WORK REQUEST: Go through the lines below and copy each one that holds the string "GChroma".

DATA UNDER STUDY:
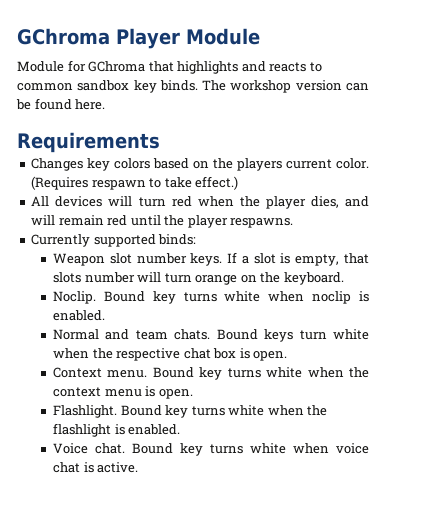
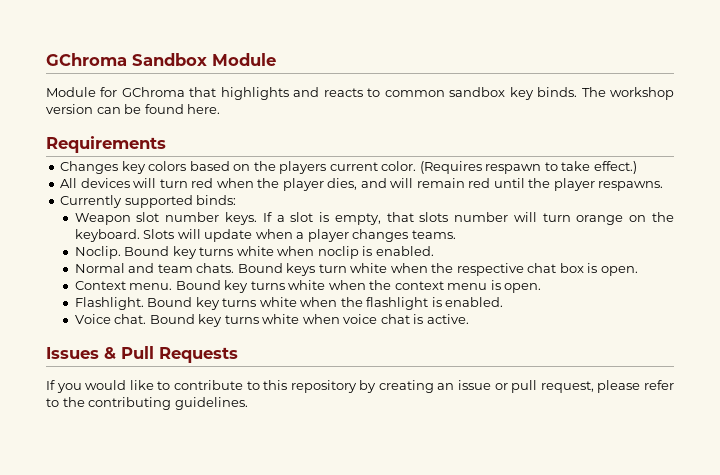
- GChroma Player Module
+ GChroma Sandbox Module
+ Slots will update when a player changes teams.
+ Issues & Pull Requests
+ If you would like to contribute to this repository by creating an issue or pull request, please refer to the contributing guidelines.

ANSWER BOX:
- GChroma Player Module
+ GChroma Sandbox Module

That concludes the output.